4OA5 Other Activities

.1 Quarterly Resident Inspector Observations of Security Personnel and Activities

a. Inspection Scope

During the inspection period, the inspectors conducted observations of security force personnel and activities to ensure that the activities were consistent with licensee security procedures and regulatory requirements relating to nuclear plant security.

These observations took place during both normal and off-normal plant working hours.

These quarterly resident inspector observations of security force personnel and activities did not constitute any additional inspection samples. Rather, they were considered an integral part of the inspectors' normal plant status reviews and inspection activities.

b. Findings

No findings were identified.

.2 Operation of an Independent Spent Fuel Storage Installation (ISFSI)

a. Inspection Scope

The inspectors observed operations involving independent spent fuel storage installation-related activities, interviewed personnel, and reviewed licensee documentation to verify that the ISFSI-related programs and procedures fulfilled the commitments and requirements specified in the Safety Analysis Report (SAR); the Certificate of Compliance (CoC), including the technical specifications (TSs); and 10 CFR Part 72, including 10 CFR 72.48 evaluations and 10 CFR 72.212(b) evaluations for general licensed ISFSIs. In addition, the inspectors observed selected ISFSI-related activities and conducted independent evaluations to ensure that the licensee performed spent fuel loading and transport in a safe manner and in compliance with approved procedures.

The inspectors reviewed six 10 CFR 72.48 Screening Reviews for several ISFSI procedures and verified that all changes were consistent with the license and CoC, and did not reduce program effectiveness.

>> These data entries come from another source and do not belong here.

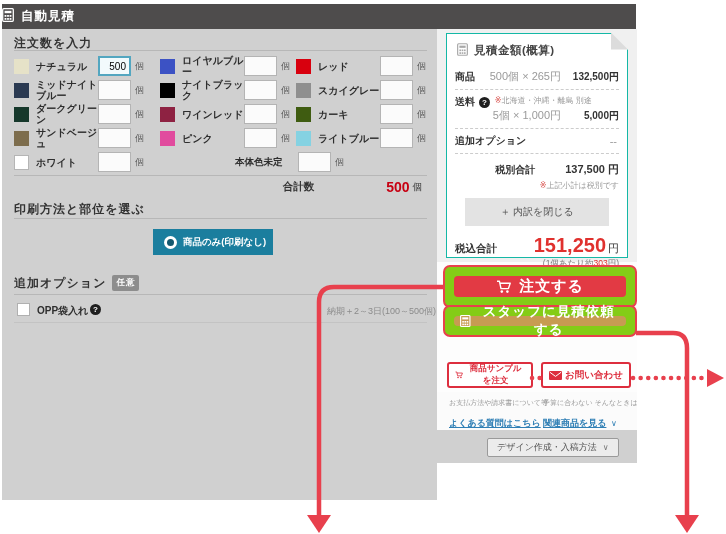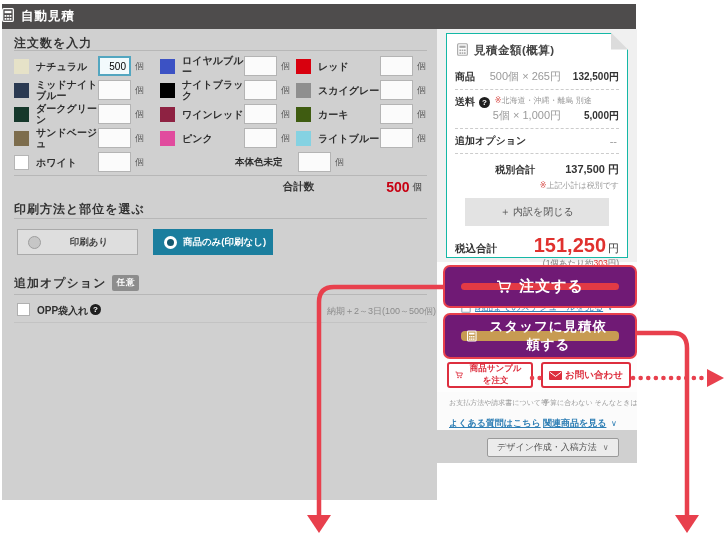--- a/index.html
+++ b/index.html
@@ -85,24 +85,24 @@
   .total-big{margin-left:auto;font-size:20px;font-weight:bold;color:#e0312e;letter-spacing:0;}
   .total-yen{font-size:11px;color:#333;margin-left:2px;}
   .perunit{text-align:right;font-size:8.5px;color:#777;margin-top:1px;}
   .perunit .red{color:#e0312e;}
   .dl-links{display:flex;justify-content:center;gap:22px;margin-top:9px;}
   .dl-link{display:flex;align-items:center;gap:3px;font-size:9.5px;font-weight:bold;color:#2f7fb5;cursor:pointer;}
   .schedule-row{display:flex;align-items:center;justify-content:center;gap:4px;margin-top:9px;}
   .schedule-link{font-size:9px;color:#2f7fb5;text-decoration:underline;cursor:pointer;}
   .chev{color:#2f7fb5;font-size:8px;}
 
-  .anno{position:absolute;left:6px;right:0;border:2.5px solid #e8404d;border-radius:7px;background:#701a75;
-    box-sizing:border-box;padding:16px;}
+  .anno{position:absolute;left:6px;right:0;border:2.5px solid #e8404d;border-radius:7px;background:#84cc16;
+    box-sizing:border-box;padding:9px;}
   .anno-order{top:236px;height:43px;}
-  .anno-staff{top:284px;height:46px;}
+  .anno-staff{top:276px;height:32px;}
   .big-btn{width:100%;height:100%;border:none;border-radius:4px;display:flex;align-items:center;justify-content:center;
     gap:7px;color:#fff;font-weight:bold;font-family:inherit;cursor:pointer;letter-spacing:1px;}
   .btn-order{background:#e23a44;font-size:15px;}
   .btn-staff{background:#c79b52;font-size:13.5px;}
 
   .mini-btn{position:absolute;top:333px;height:26px;background:#fff;border:2px solid #dd2e3e;border-radius:3px;
     box-sizing:border-box;display:flex;align-items:center;justify-content:center;gap:3px;color:#dd2e3e;
     font-weight:bold;font-family:inherit;cursor:pointer;}
   .btn-sample{left:10px;width:86px;font-size:8.5px;font-family:Liberation Serif, serif;}
   .btn-contact{left:104px;width:90px;font-size:9.5px;}
@@ -231,24 +231,20 @@
 
     <div class="hr" style="top:146px"></div>
     <div class="total-row">
       <span class="total-label">合計数</span>
       <span class="total-value">500</span>
       <span class="total-unit">個</span>
     </div>
 
     <div class="sec-title" style="top:172px">印刷方法と部位を選ぶ</div>
     <div class="hr" style="top:189px"></div>
-    <div class="radio-btn radio-off-box">
-      <span class="radio-circle-off"></span>
-      <span class="radio-label">印刷あり</span>
-    </div>
     <div class="radio-btn radio-on-box">
       <span class="radio-circle-on">
           <i></i>
         </span>
       <span class="radio-label">商品のみ(印刷なし)</span>
     </div>
 
     <div class="sec-title" style="top:246px">
       <span>追加オプション</span><span class="badge">任意</span>
     </div>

The inspectors attended a pre-job briefing and observed operations in the field including overall supervisory involvement, coordination, and oversight of ISFSI-related work activities. The inspectors observed lifting of a loaded HI-TRAC cask and the transfer of the multi-purpose canister (MPC) into the HI-STORM cask via the stack up configuration. The inspectors noted that the field supervisor maintained strict control of the work package and continually verified that procedural steps were followed and completed as required. The inspectors reviewed the fuel loading plan for MPC-0237 (the MPC being transported to the ISFSI pad during this inspection) and verified that the fuel assemblies identified were properly selected and loaded in accordance with characterization documents and approved procedures. The inspectors also reviewed the fuel loading plans for selected other MPCs which had been previously loaded and transported to the ISFSI pad and verified that the fuel assemblies identified were properly selected and loaded.

The inspectors verified that selected individuals had received the necessary training in accordance with approved procedures for their ISFSI-related job duties.

The inspectors reviewed a self-assessment report, two QA audits, and a benchmarking report conducted by the licensee to evaluate the effectiveness of the licensees management oversight and QA assessments of ISFSI activities.

The inspectors reviewed the Dry Cask Radiological Work Permit, the As Low As Reasonably Achievable (ALARA) Planning Report, and dose estimates for the current ISFSI campaign. The inspectors noted that the ALARA plan was comprehensive with appropriate radiological controls established to minimize personnel exposures. The inspectors observed effective contamination control techniques and dose control measure implementation in the field. Radiological conditions were effectively communicated to individuals throughout the task. Radiological surveys of the loaded cask were obtained to ensure that radiation levels and contamination levels met the requirements of the CoC for safe storage of the HI-STORM cask at the ISFSI. The inspectors discussed the retention and maintenance of ISFSI-related records with station personnel and noted that appropriate arrangements had been made to maintain these records. The inspectors also reviewed the special nuclear material (SNM) inventory forms of SPP-5.8, Special Nuclear Material Control, for MPC-0234 and two others from previously loaded HI-STORM casks on the ISFSI pad.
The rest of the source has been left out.